═══ DATA UNDER STUDY ═══

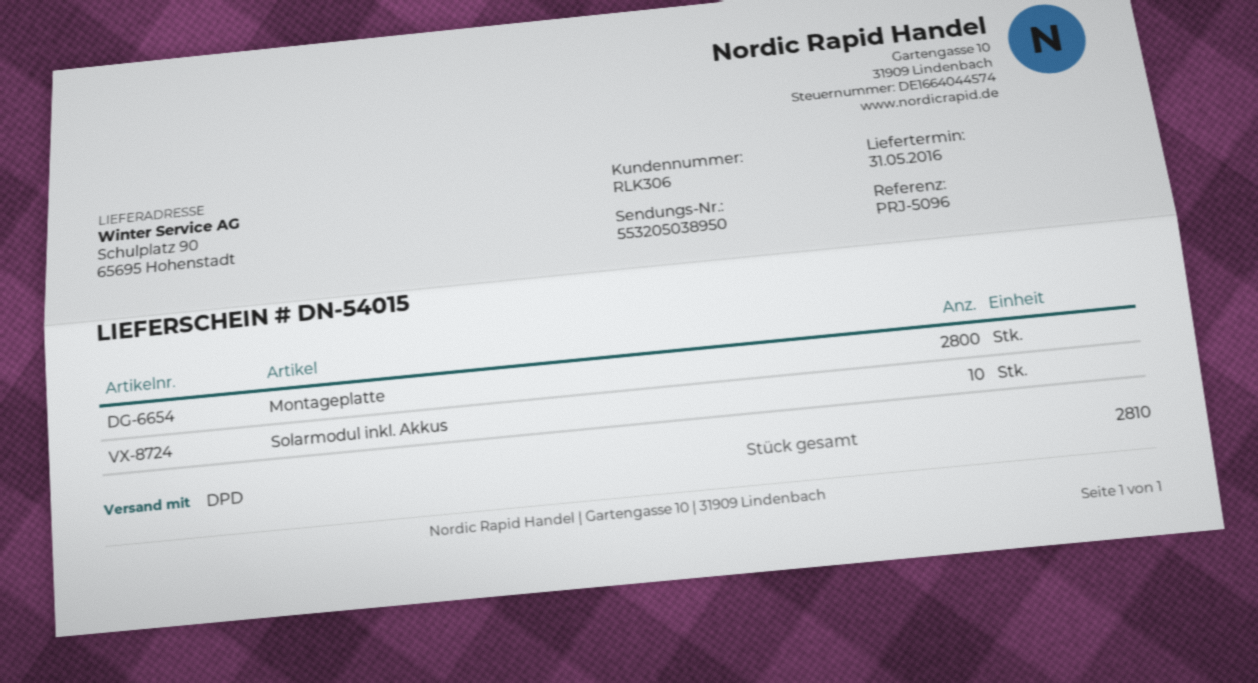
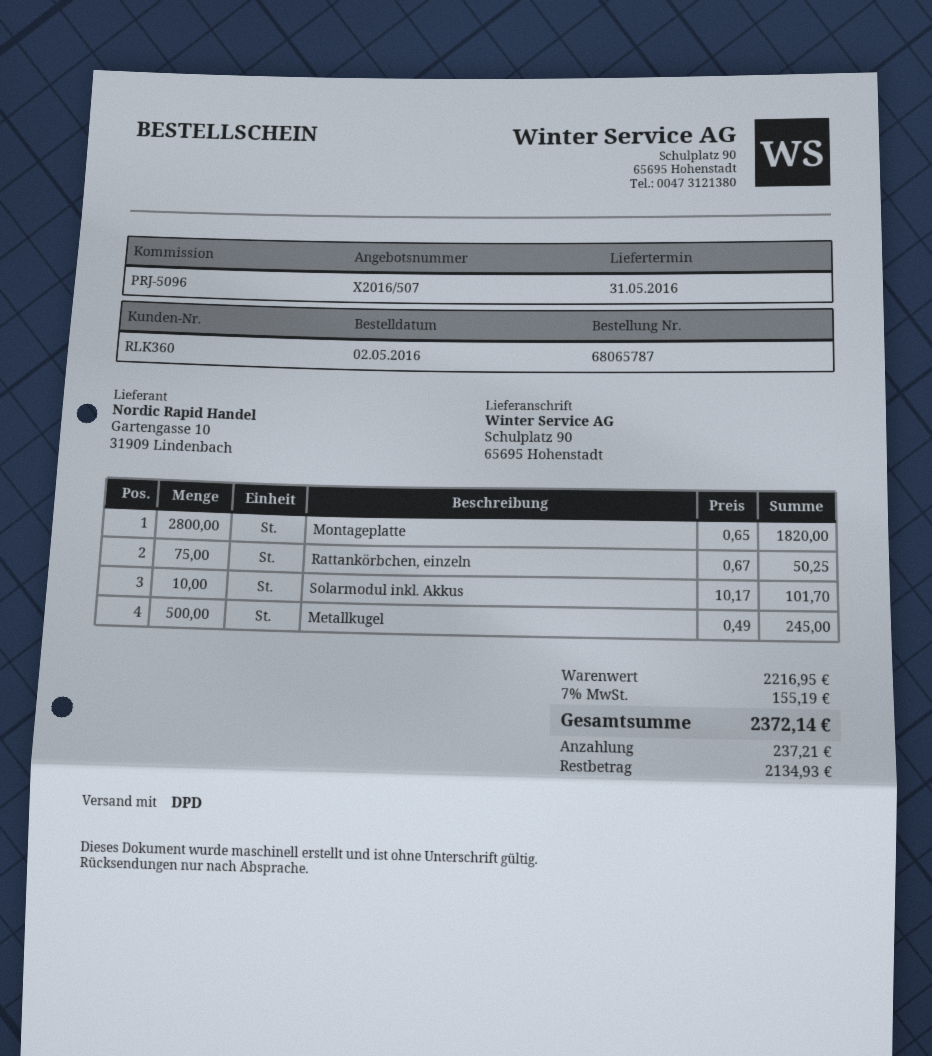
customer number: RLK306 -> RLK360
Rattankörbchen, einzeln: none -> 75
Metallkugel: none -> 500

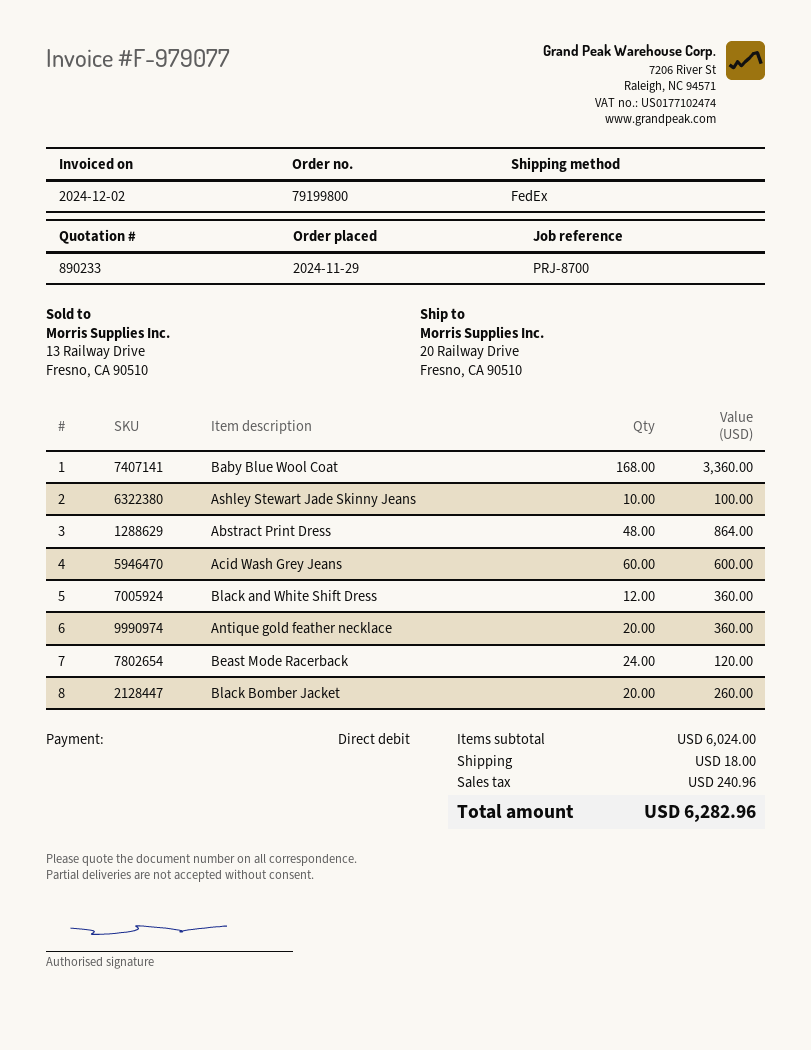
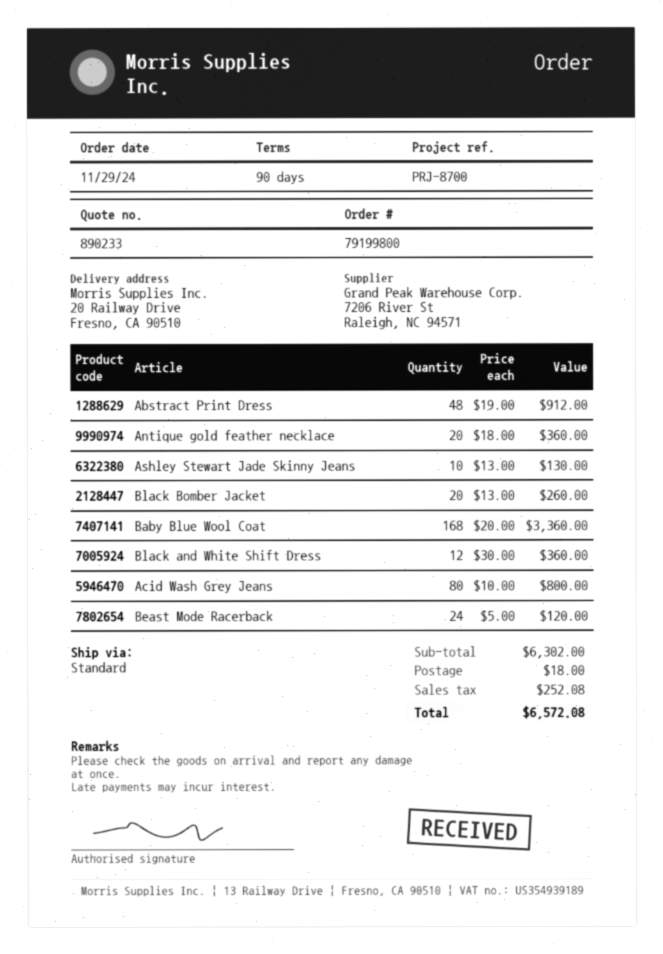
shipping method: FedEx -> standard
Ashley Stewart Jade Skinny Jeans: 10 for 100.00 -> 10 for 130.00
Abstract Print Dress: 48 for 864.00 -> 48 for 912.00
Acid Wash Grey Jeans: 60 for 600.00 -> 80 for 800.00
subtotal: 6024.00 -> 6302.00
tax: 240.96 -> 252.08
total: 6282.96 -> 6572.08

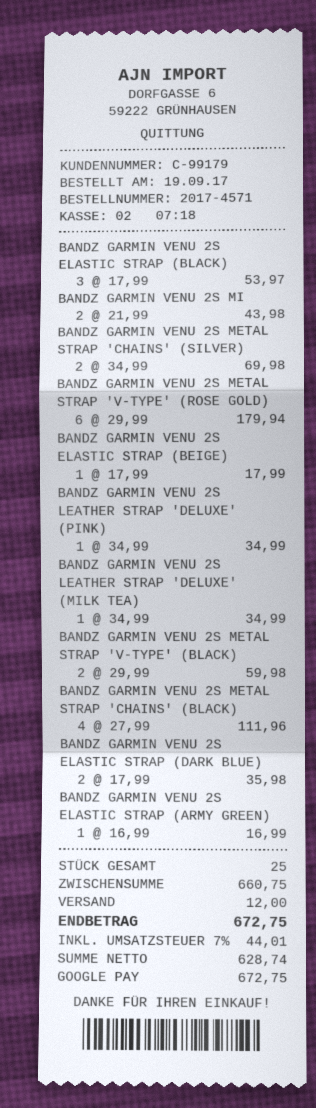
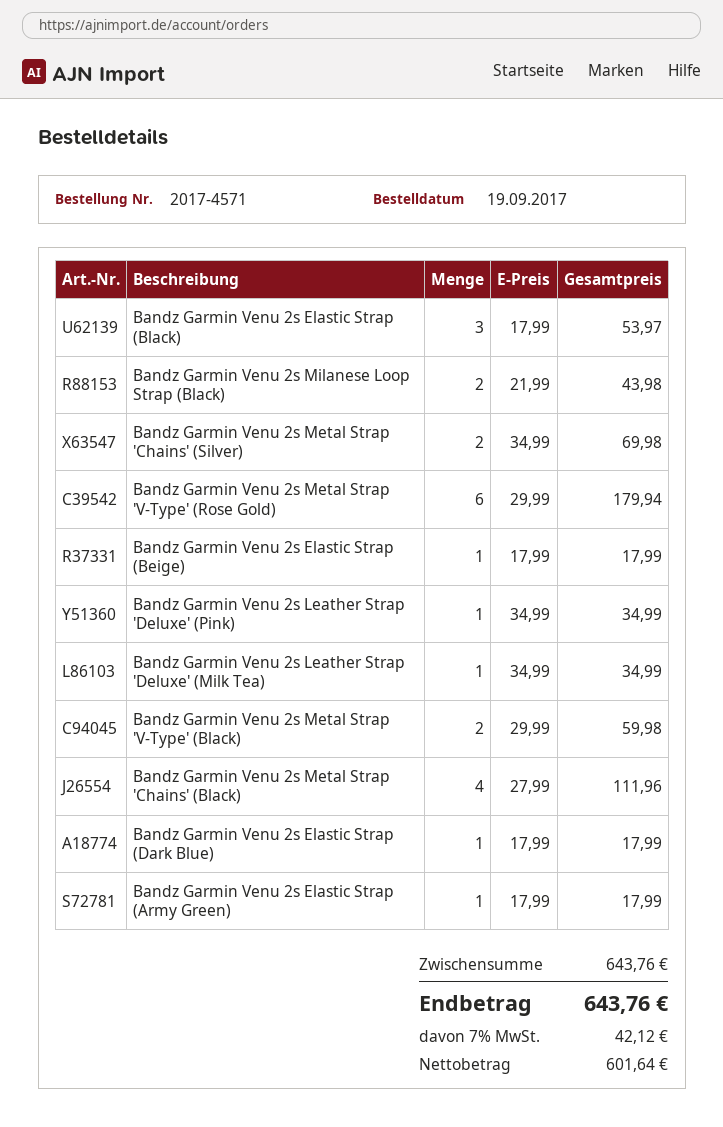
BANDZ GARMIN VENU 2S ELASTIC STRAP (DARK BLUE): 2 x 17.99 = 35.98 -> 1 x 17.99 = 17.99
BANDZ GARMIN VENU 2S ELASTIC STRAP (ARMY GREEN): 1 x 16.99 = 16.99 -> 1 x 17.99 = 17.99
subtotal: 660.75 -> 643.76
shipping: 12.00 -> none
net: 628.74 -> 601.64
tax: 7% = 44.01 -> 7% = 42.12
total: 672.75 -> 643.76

═══

■ TASK DESCRIPTION ■
Please report the number of lines in the data that include "Jeans", with no other words.

■ WRITTEN SOLUTION ■
2